I enjoyed that.Okay. My friend George already had a black-over-red '59 190SL that he'd been driving for a few years. He bought that one in '72 for $1,100. It was a great-running car, but was a rustbucket, with see-through front inner fenders (literally...the passenger side had plastic dropcloth taped over a gaping hole that allowed one to look down next to one's right foot, and observe the wheel and suspension working...very cool actually ), and which was threatening to break into two 190SL halves, since the floorpan was rotting pretty badly. It actually did break in two the next year while going over a rough grade crossing in Gary, Indiana, btw.
So anyway, one nice summer's day in '74 George and I were riding around aimlessly (riding around aimlessly was a major pastime of ours then) in "Old Black", when lo and behold we came across a yard sale in Munster, Indiana near where we lived. Parked in the driveway, next to the tables full of worthless chotchkey was a white 190SL, with a "FOR SALE" sign on the back bumper. George immediately swung into the guy's driveway, and we looked it over. It was amazingly rust-free, except for the rear quarter panels just behind the wheels and underneath the "brows" over the wheels, which were rusting notably, otherwise the car was dead-solid everywhere. It was unrestored and original, and tired-looking, but ALL 190SLs looked tired in the early seventies. The owner was a guy in his 40s, and he told us about the car, and how he had owned it for a year or so, and had had the local Mercedes Benz dealership put a brand-new $2,000 longblock engine in it, as the original had tossed a rod out the side of the block. George and I looked at each other with excitement mounting. "How much for it?" was George's question by now. The guy was "hoping to get" $1,200 for it, but he explained how it couldn't be driven. He was simply bailing out on the car, probably with pressure from his wife. "WHY?" was our next question, since it had a brand-new engine and all. The guy explained how he had tried to tune it up and synchronize the carbs, but had messed something up so badly that it just sputtered and coughed and would not accelerate at all; just barely moving up to about 20 mph or so. George opened the hood and while the guy was busy with other people, he felt around beneath the carburetors. He caught my eye, and then went over to the guy and asked him if he and I could take it for a short drive just to get an idea of how bad things might be. The guy said go ahead.

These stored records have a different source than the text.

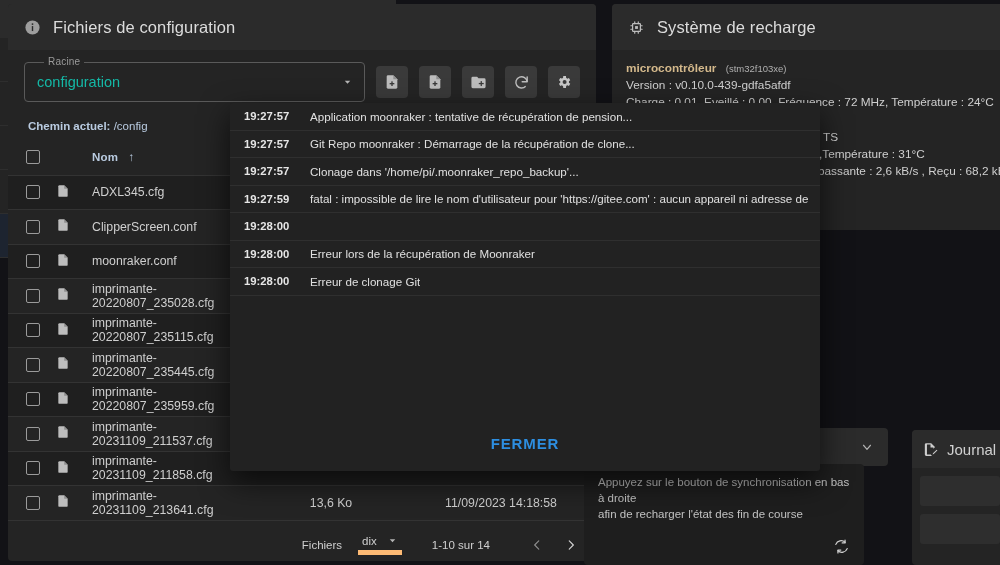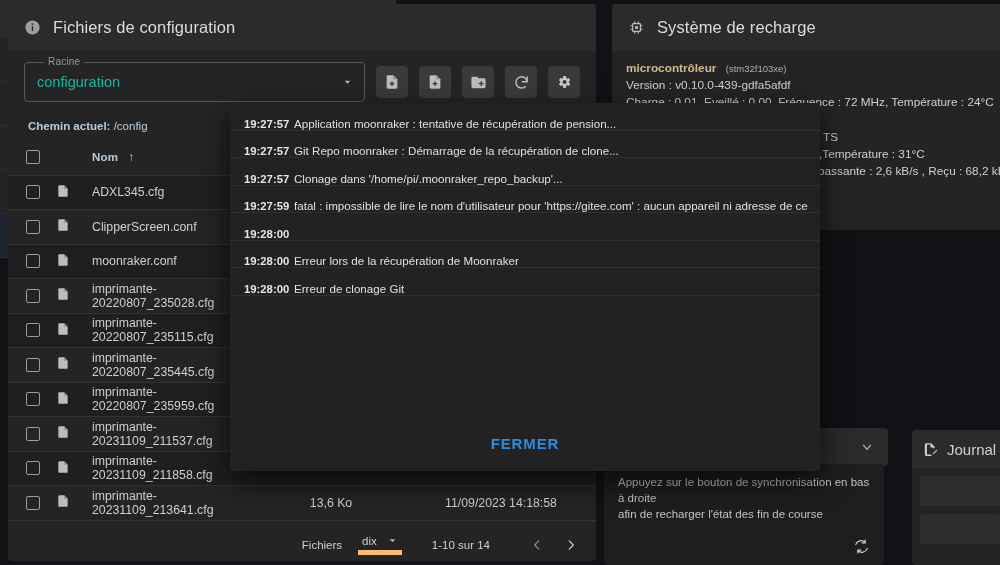--- a/index.html
+++ b/index.html
@@ -111,8 +111,8 @@
   }
   .dlg-log { flex: 1 1 auto; overflow: hidden; }
   .log-row {
-    display: flex; align-items: flex-end; height: 27.5px;
-    border-bottom: 1px solid #2f2f2f; padding: 0 10px 0 14px; gap: 0;
+    display: flex; align-items: center; height: 27.5px;
+    border-bottom: 1px solid #2f2f2f; padding: 0 10px 0 14px; gap: 16px;
   }
   .log-time { font-size: 11.3px; font-weight: bold; color: #e6e6e6; flex: none; width: 50px; }
   .log-msg  { font-size: 11.6px; color: #e0e0e0; white-space: nowrap; overflow: hidden; }

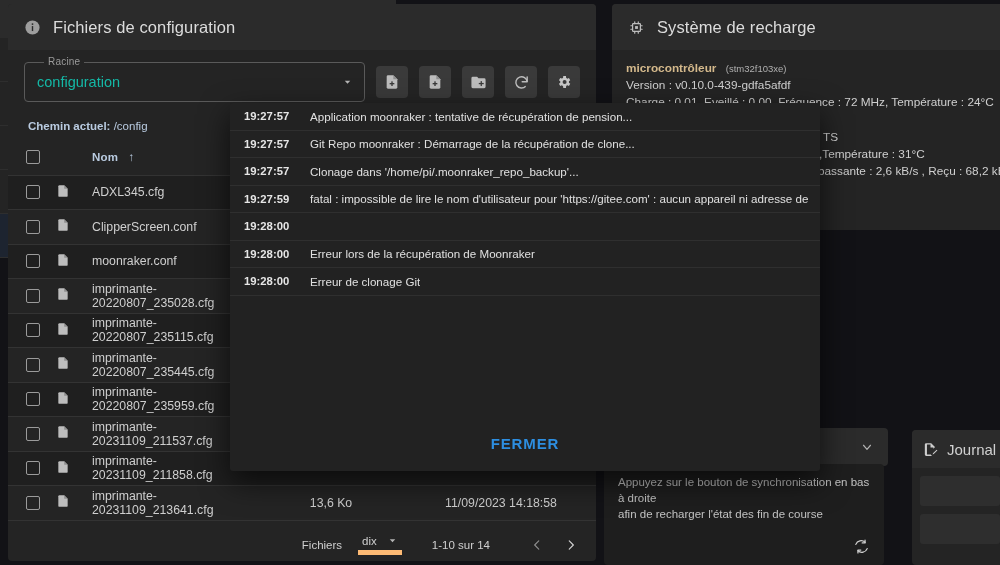--- a/index.html
+++ b/index.html
@@ -89,7 +89,7 @@
   #sel-card { left: 690px; top: 428px; width: 198px; height: 38px; background: #2b2b2b; border-radius: 4px; }
   #sel-card .caret { position: absolute; right: 14px; top: 12px; }
 
-  #tip-card { left: 604px; top: 464px; width: 280px; height: 101px; background: #1e1e1e; }
+  #tip-card { left: 584px; top: 464px; width: 280px; height: 101px; background: #1e1e1e; }
   .tip-txt { padding: 10px 14px 0 14px; font-size: 11.5px; color: #c2c2c2; line-height: 16px; }
   .sync-btn { position: absolute; right: 14px; bottom: 10px; }
 

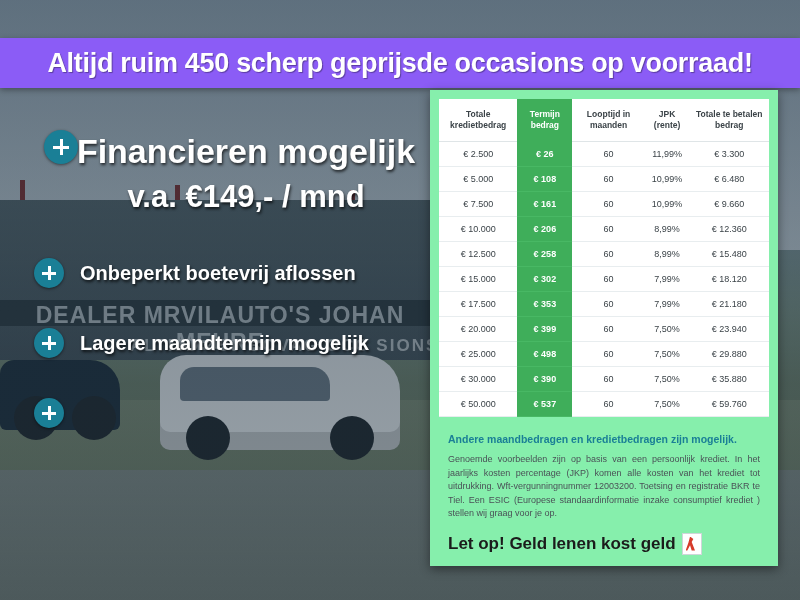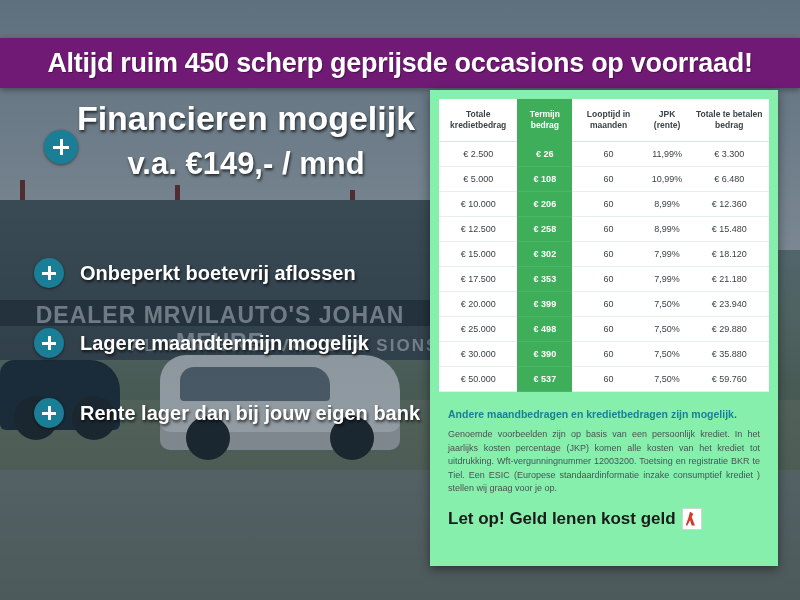--- a/index.html
+++ b/index.html
@@ -97,7 +97,7 @@
     left: 0; top: 38px;
     width: 800px;
     height: 50px;
-    background: #701a75;
+    background: #8b5cf6;
     display: flex;
     align-items: center;
     justify-content: center;

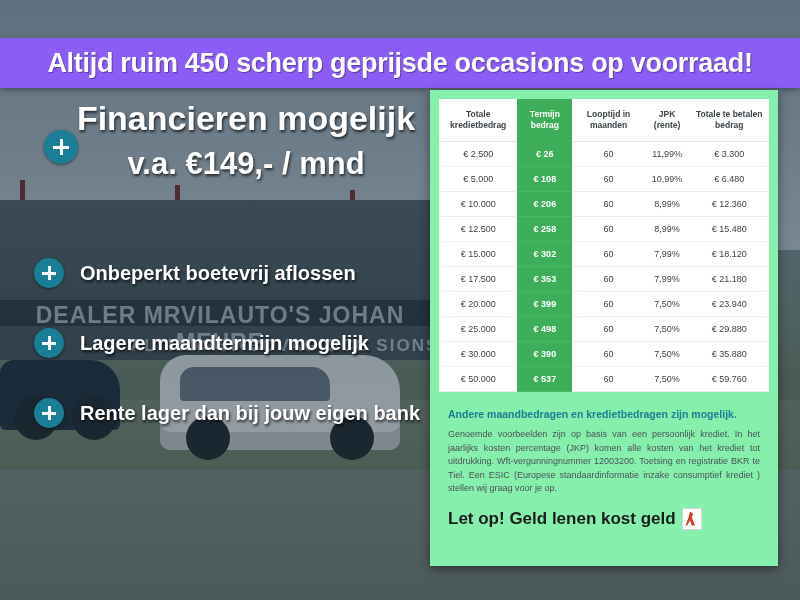--- a/index.html
+++ b/index.html
@@ -125,6 +125,7 @@
     font-size: 34px;
     font-weight: bold;
     line-height: 44px;
+    margin-top: 33px;
   }
   .headline .line2 {
     font-size: 31px;

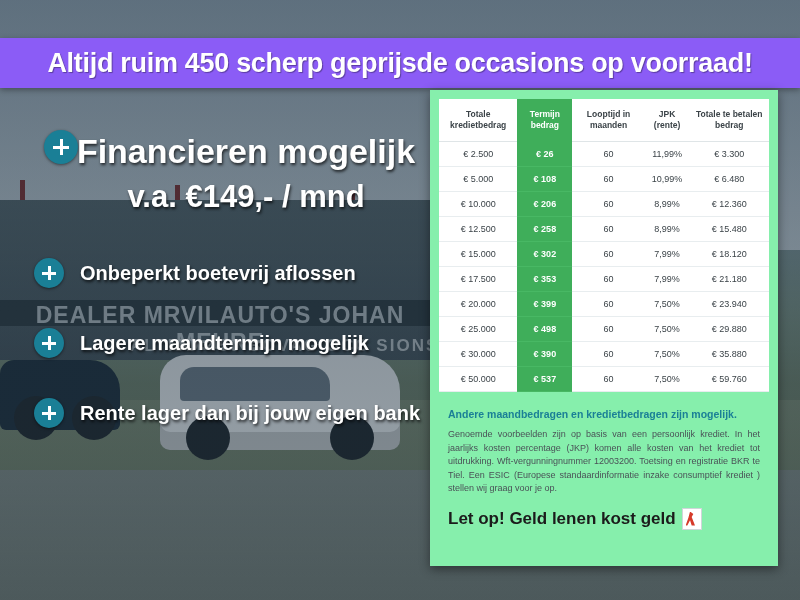--- a/index.html
+++ b/index.html
@@ -355,6 +355,13 @@
           <td>€ 6.480</td>
         </tr>
         <tr>
+          <td>€ 7.500</td>
+          <td class="hl">€ 161</td>
+          <td>60</td>
+          <td>10,99%</td>
+          <td>€ 9.660</td>
+        </tr>
+        <tr>
           <td>€ 10.000</td>
           <td class="hl">€ 206</td>
           <td>60</td>

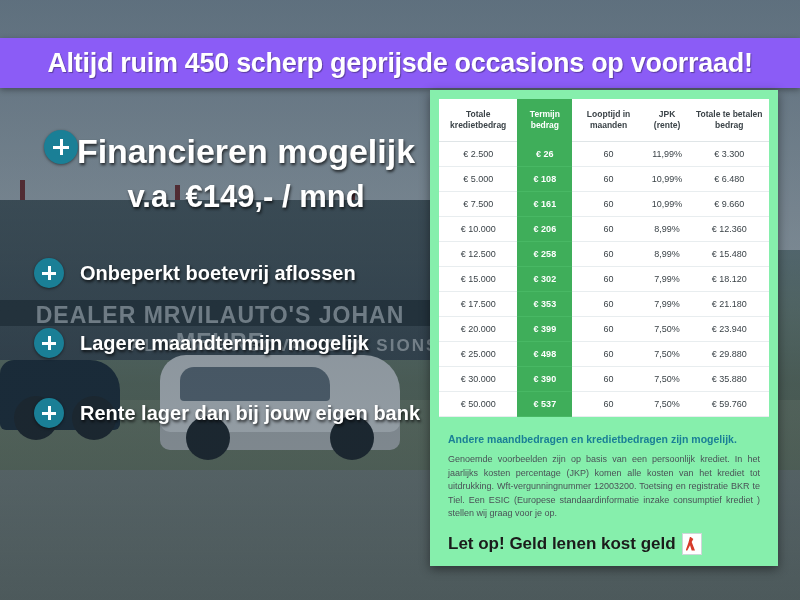--- a/index.html
+++ b/index.html
@@ -324,7 +324,6 @@
     </div>
     <div class="bullet">
       <div class="plus"></div>
-      <div class="btext">Rente lager dan bij jouw eigen bank</div>
     </div>
   </div>
 

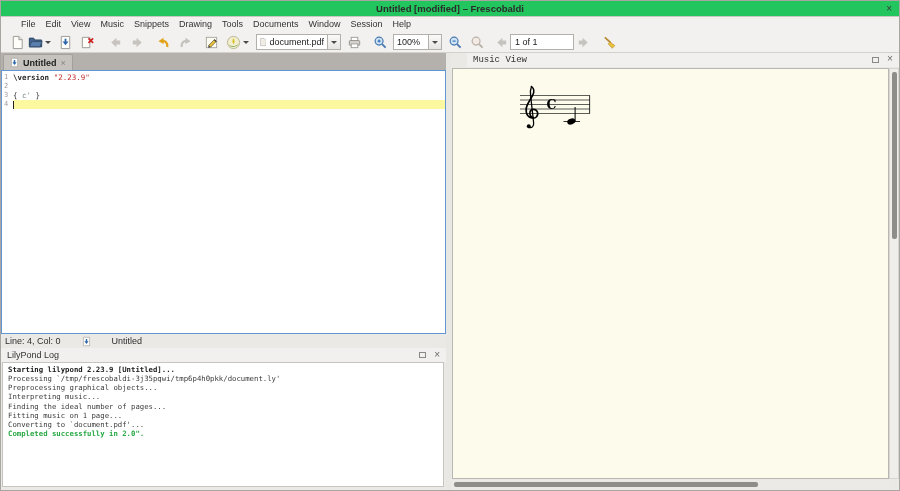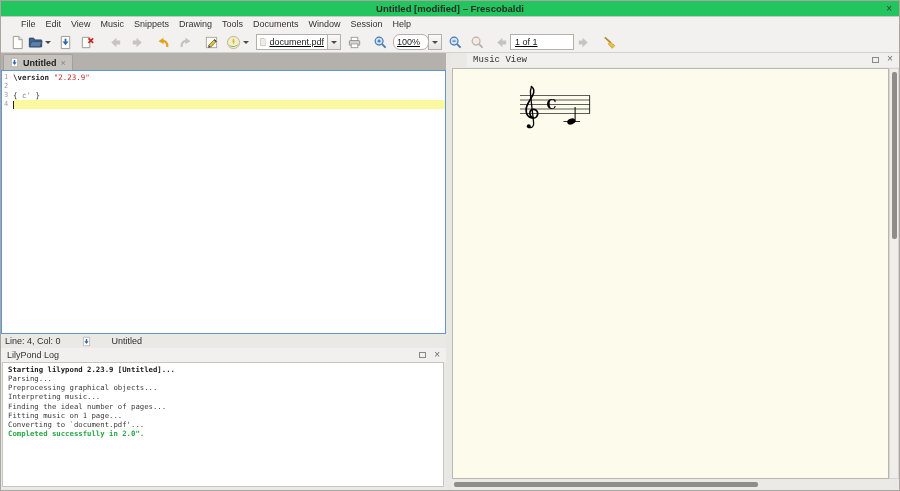--- a/index.html
+++ b/index.html
@@ -23,7 +23,7 @@
 
   
   .toolbar { position:absolute; left:0; top:31px; right:0; height:21px; background:#f2f1ef;
-             border-bottom:1px solid #d4d1cd; display:flex; align-items:center; padding-left:7px;text-decoration:underline; }
+             border-bottom:1px solid #d4d1cd; display:flex; align-items:center; padding-left:7px; }
   .tbtn { width:18px; height:18px; display:flex; align-items:center; justify-content:center; flex:none; }
   .dd { width:8px; height:18px; display:flex; align-items:center; justify-content:center; flex:none; }
   .tri { width:0; height:0; border-left:3px solid transparent; border-right:3px solid transparent;

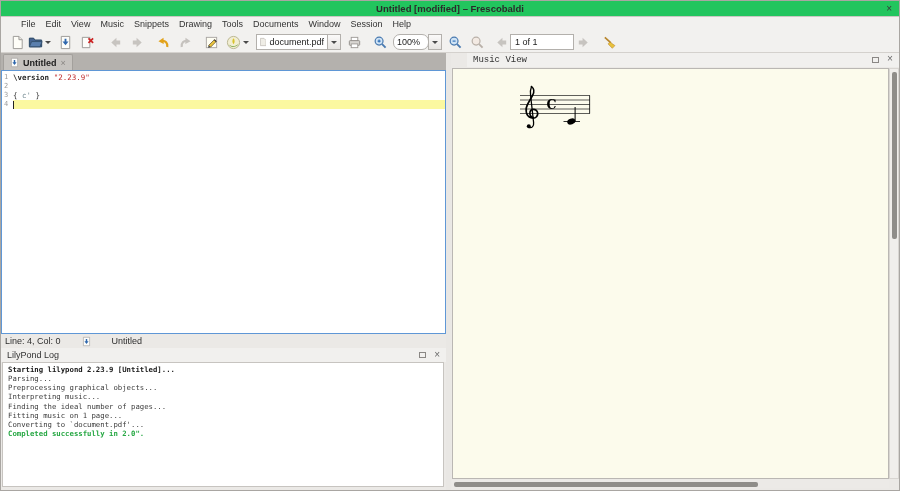--- a/index.html
+++ b/index.html
@@ -28,7 +28,7 @@
   .dd { width:8px; height:18px; display:flex; align-items:center; justify-content:center; flex:none; }
   .tri { width:0; height:0; border-left:3px solid transparent; border-right:3px solid transparent;
          border-top:3.5px solid #4a4a4a; }
-  .gap6{margin-left:6px;} .gap8{margin-left:8px;} .gap10{margin-left:10px;} .gap4{margin-left:4px;border-radius:7px;}
+  .gap6{margin-left:6px;} .gap8{margin-left:8px;} .gap10{margin-left:10px;} .gap4{margin-left:4px;}
   .combo { display:flex; align-items:center; height:16px; background:#fff; border:1px solid #b3b0ac;
            font-size:9px; color:#222; padding:0 3px; flex:none; }
   .combo-btn { width:14px; height:16px; border:1px solid #b3b0ac; margin-left:-1px; flex:none;

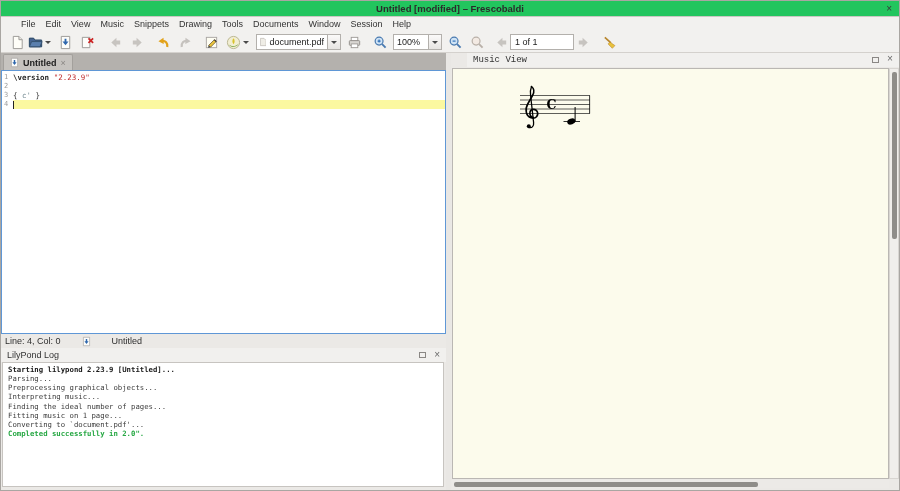--- a/index.html
+++ b/index.html
@@ -312,6 +312,7 @@
 
     <div class="log-content">
       <div class="log-line">Starting lilypond 2.23.9 [Untitled]...</div>
+      <div class="log-line">Processing `/tmp/frescobaldi-3j35pqwi/tmp6p4h0pkk/document.ly'</div>
       <div class="log-line">Parsing...</div>
       <div class="log-line">Preprocessing graphical objects...</div>
       <div class="log-line">Interpreting music...</div>

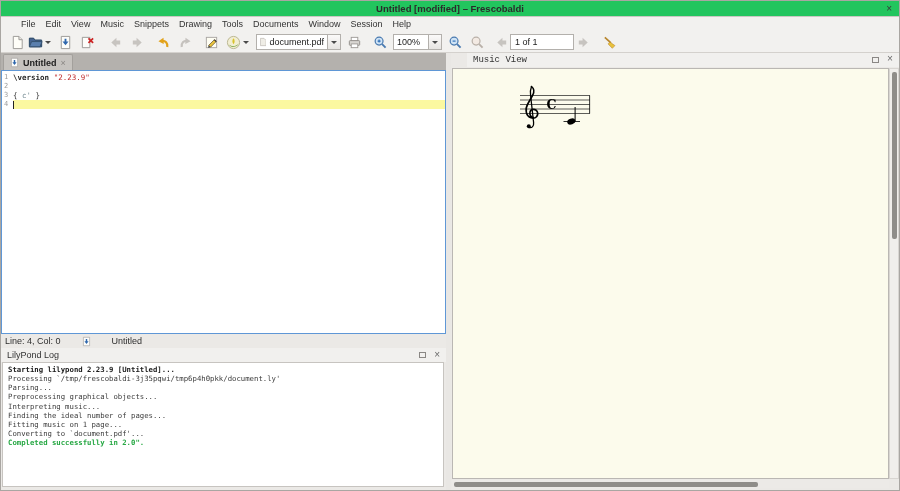--- a/index.html
+++ b/index.html
@@ -313,7 +313,6 @@
     <div class="log-content">
       <div class="log-line">Starting lilypond 2.23.9 [Untitled]...</div>
       <div class="log-line">Processing `/tmp/frescobaldi-3j35pqwi/tmp6p4h0pkk/document.ly'</div>
-      <div class="log-line">Parsing...</div>
       <div class="log-line">Preprocessing graphical objects...</div>
       <div class="log-line">Interpreting music...</div>
       <div class="log-line">Finding the ideal number of pages...</div>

So, we sputtered and coughed our way down to the corner, and George turned right. When the car was out of sight of the guy back at his house, George pulled over and opened the hood. "Check this out." he said, as he reached underneath the front carburetor and grasped a piece of linkage that was completely concealed from sight (these engines have BIG carbs). He snapped the linkage into place, and then blipped the throttle. VROOOOOOOOM! went the newly alive engine! The front carb had been disconnected! We hopped in, and suddenly the thing ran and sounded exactly like a new BMW 2002! Smooth and torquey, it was beautiful! Before going back to the guy's house, George disconnected the linkage, which "restored" the engine back to its wheezy, spluttering self.
George went to the guy, and told him that he would pay $1,000 for the car, since it needed work. An hour or so later, George was the owner of TWO 190SLs.
The white SL in the picture above was the star of this story. It was fully restored over a period of about 4 years in the early 2000s. George had methodically, during the seventies and early eighties, purchased every single piece of NOS trim, upholstery, hardware, stickers, you-name-it, that he would need to fully and authentically restore his "good" SL, and when the time was right for him to take on the project, he had everything he needed, and all of it GENUINE Mercedes Benz, and by then no longer available through MB. The convertible top and the windshield are NOS Mercedes Benz. The outside mirror is a very rare "long neck" type, again NOS. Even the rusty rear quarter panels he purchased new from Mercedes Benz.
I would relate the condition of this car to that of our resident concours-expert's Continental Mark II convertible, that of Barry Wolk. It's damned near perfect. Just as it should be; that's the way they left the assembly hall in Unterturkheim.